## [Instructions to follow]
Exact repetition, please: start with the line where "RUND - DAS FUßBALLMAGAZIN: 5" appears and stop after the final line of the records.

Records from a collection
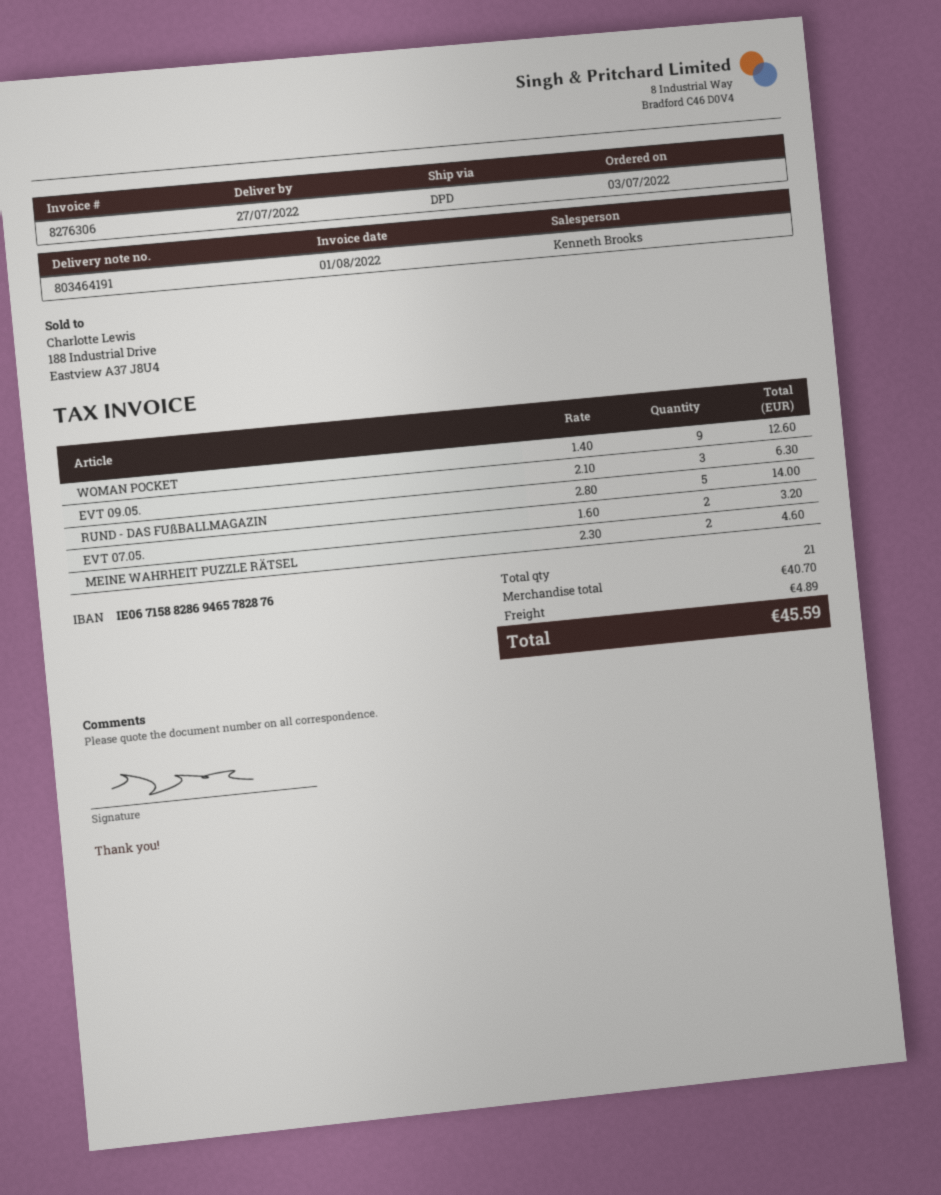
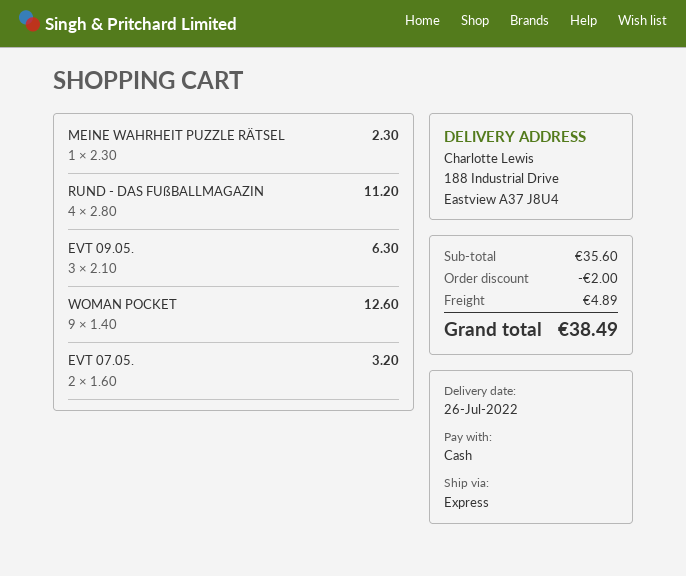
delivery date: 2022-07-27 -> 2022-07-26
shipping method: DPD -> express
RUND - DAS FUßBALLMAGAZIN: 5 x 2.80 = 14.00 -> 4 x 2.80 = 11.20
MEINE WAHRHEIT PUZZLE RÄTSEL: 2 x 2.30 = 4.60 -> 1 x 2.30 = 2.30
subtotal: 40.70 -> 35.60
discount: none -> 2.00
total: 45.59 -> 38.49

## [Output of the exercise]
RUND - DAS FUßBALLMAGAZIN: 5 x 2.80 = 14.00 -> 4 x 2.80 = 11.20
MEINE WAHRHEIT PUZZLE RÄTSEL: 2 x 2.30 = 4.60 -> 1 x 2.30 = 2.30
subtotal: 40.70 -> 35.60
discount: none -> 2.00
total: 45.59 -> 38.49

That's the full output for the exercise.